Your goal ::
Within the records, how many lines hold the word "none"? State that number alone.

Records supplied ::
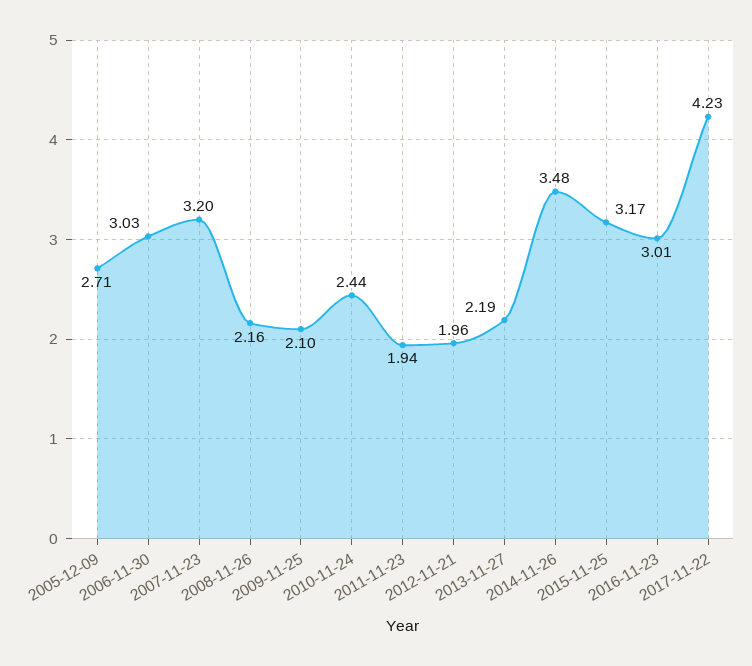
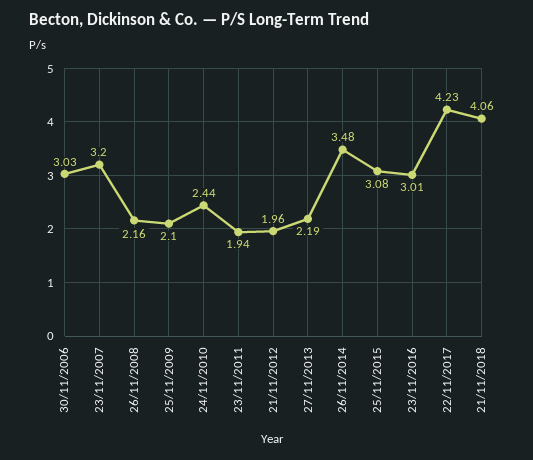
2005-12-09: 2.71 -> none
2015-11-25: 3.17 -> 3.08
21/11/2018: none -> 4.06

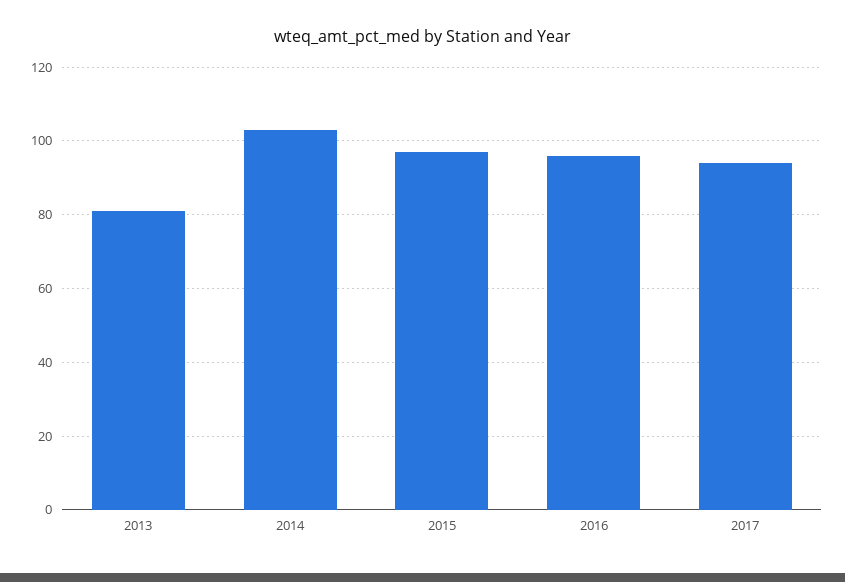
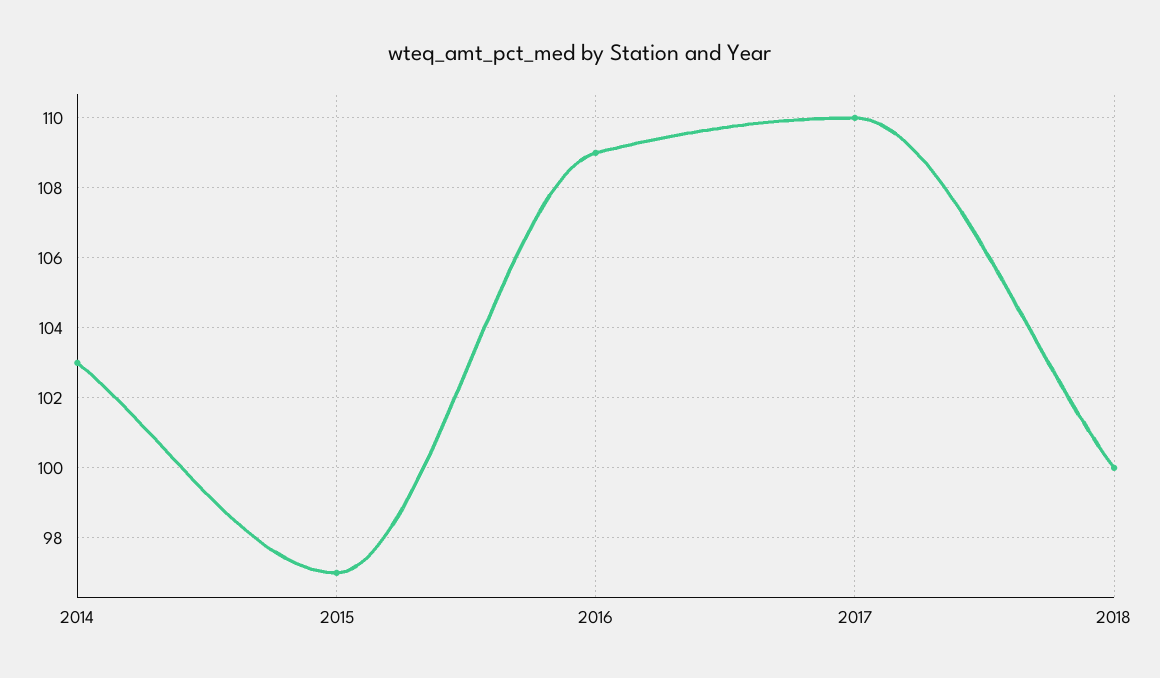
2013: 80 -> none
2016: 95 -> 109
2017: 95 -> 110
2018: none -> 100

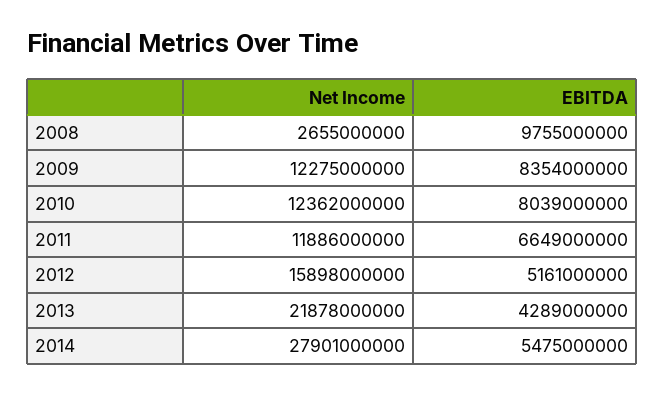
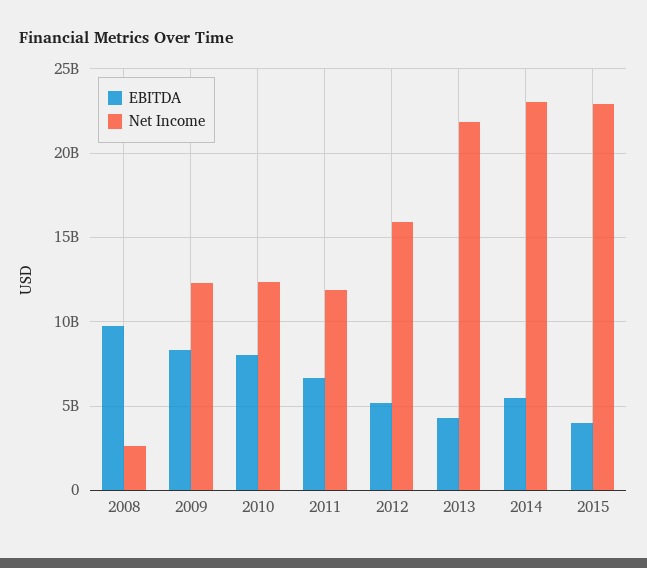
Net Income, 2014: 27901000000 -> 23000000000
EBITDA, 2015: none -> 4000000000
Net Income, 2015: none -> 23000000000

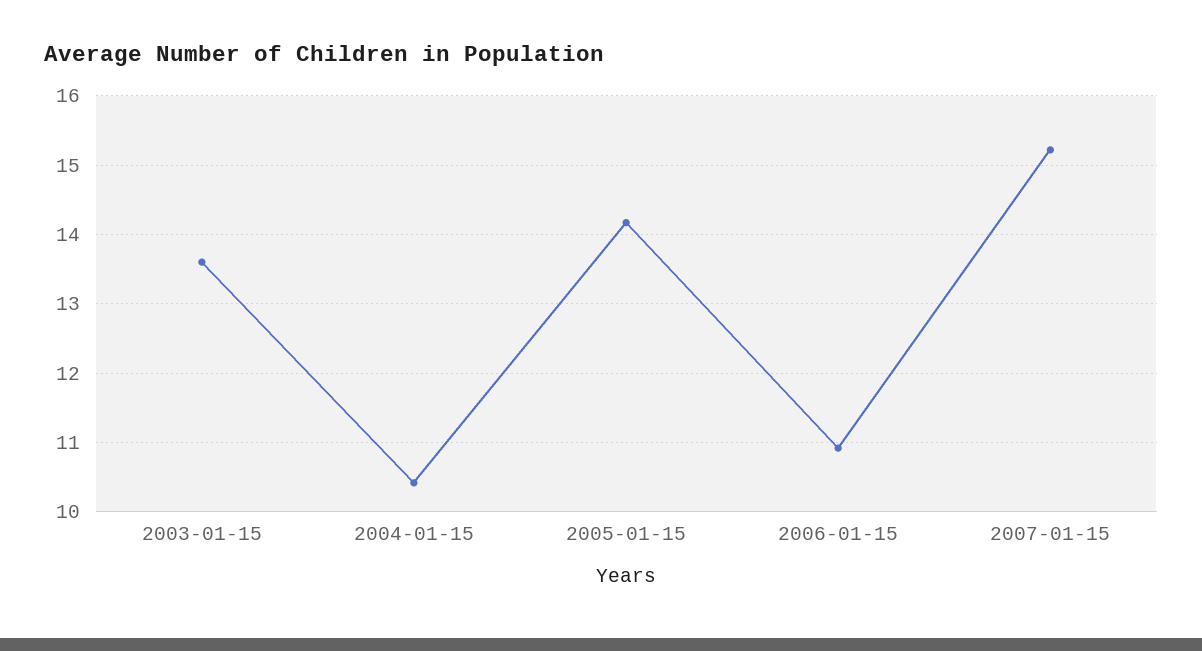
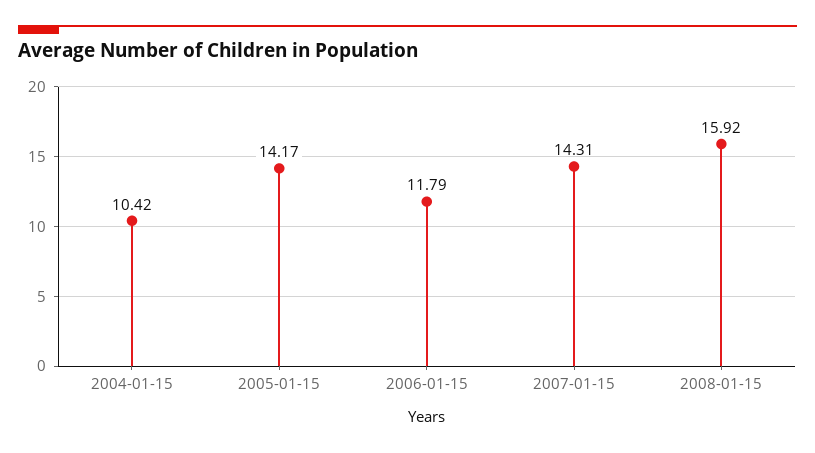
2003-01-15: 13.6 -> none
2006-01-15: 10.9 -> 11.79
2007-01-15: 15.2 -> 14.31
2008-01-15: none -> 15.92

Finished task ::
8